[Information]

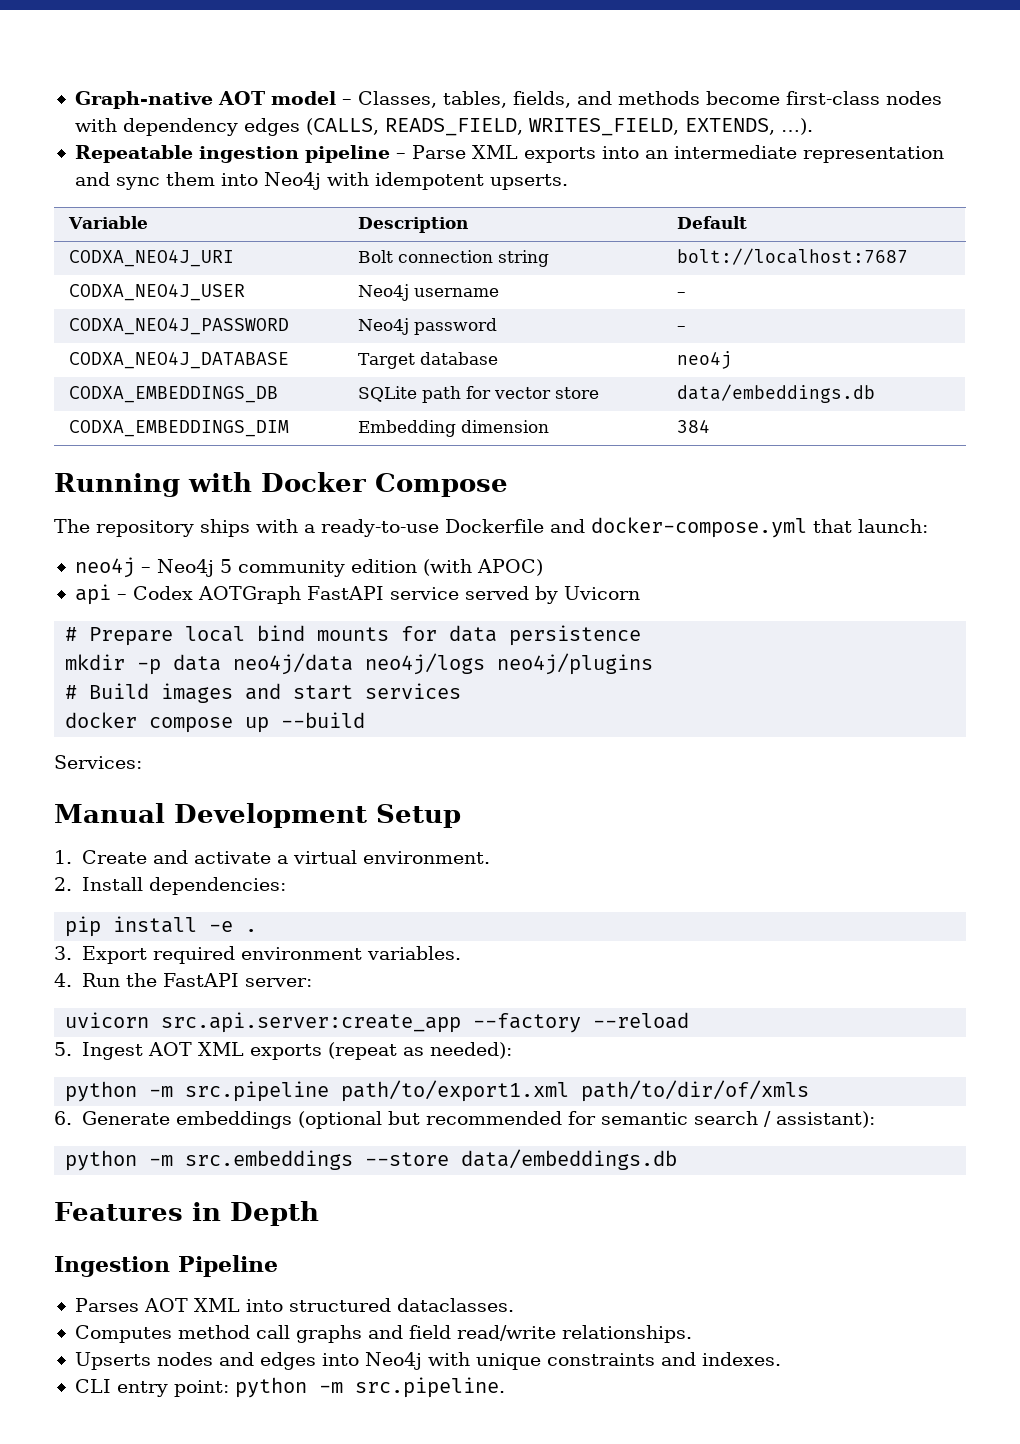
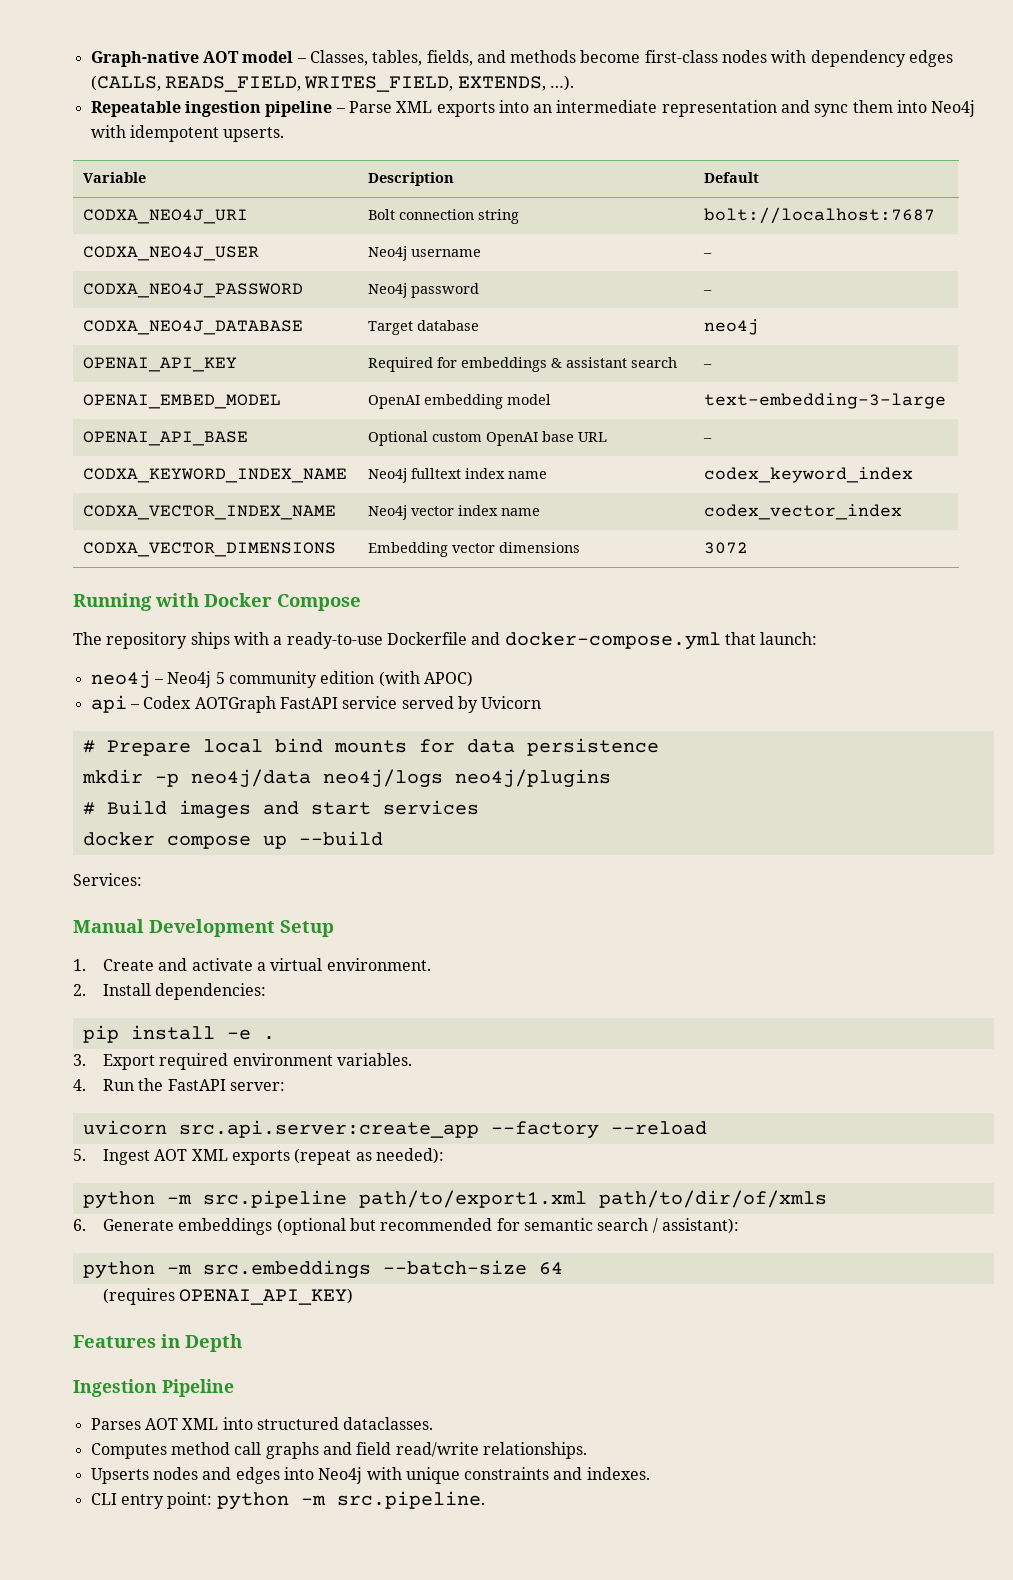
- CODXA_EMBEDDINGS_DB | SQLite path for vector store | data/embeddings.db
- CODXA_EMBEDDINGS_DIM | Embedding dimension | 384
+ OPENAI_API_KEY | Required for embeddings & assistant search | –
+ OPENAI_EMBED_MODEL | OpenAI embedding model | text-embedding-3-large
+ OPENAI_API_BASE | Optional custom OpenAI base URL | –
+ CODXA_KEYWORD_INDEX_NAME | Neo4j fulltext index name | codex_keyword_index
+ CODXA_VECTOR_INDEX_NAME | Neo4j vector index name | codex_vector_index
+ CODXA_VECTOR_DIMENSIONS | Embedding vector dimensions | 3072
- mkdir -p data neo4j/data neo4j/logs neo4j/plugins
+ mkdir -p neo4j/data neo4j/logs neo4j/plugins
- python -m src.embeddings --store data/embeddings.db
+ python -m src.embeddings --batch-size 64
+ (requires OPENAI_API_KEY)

[/Information]
[Information]

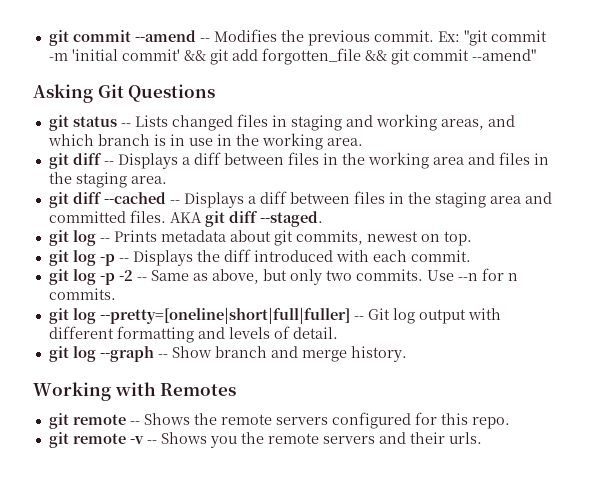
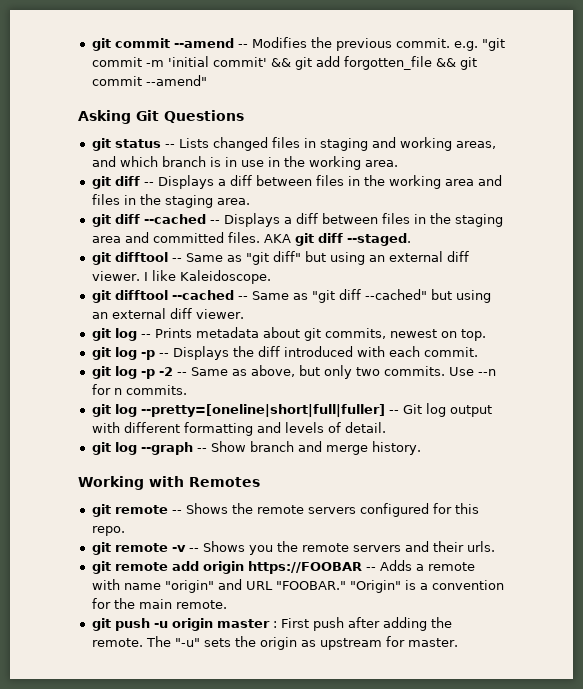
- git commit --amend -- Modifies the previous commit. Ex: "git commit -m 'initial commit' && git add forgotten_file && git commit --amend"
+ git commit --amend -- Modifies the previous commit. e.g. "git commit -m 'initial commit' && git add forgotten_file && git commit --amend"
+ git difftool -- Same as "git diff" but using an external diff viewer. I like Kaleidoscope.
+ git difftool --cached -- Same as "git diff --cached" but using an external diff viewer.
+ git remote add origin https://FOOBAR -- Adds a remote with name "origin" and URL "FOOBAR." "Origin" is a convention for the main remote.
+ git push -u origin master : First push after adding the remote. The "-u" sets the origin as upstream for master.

[/Information]

Work order
Both end lines included, restate word for word the lines above from the line with "previous commit. e.g." to the line with "upstream for master.", and nothing else.

Response to the task
+ git commit --amend -- Modifies the previous commit. e.g. "git commit -m 'initial commit' && git add forgotten_file && git commit --amend"
+ git difftool -- Same as "git diff" but using an external diff viewer. I like Kaleidoscope.
+ git difftool --cached -- Same as "git diff --cached" but using an external diff viewer.
+ git remote add origin https://FOOBAR -- Adds a remote with name "origin" and URL "FOOBAR." "Origin" is a convention for the main remote.
+ git push -u origin master : First push after adding the remote. The "-u" sets the origin as upstream for master.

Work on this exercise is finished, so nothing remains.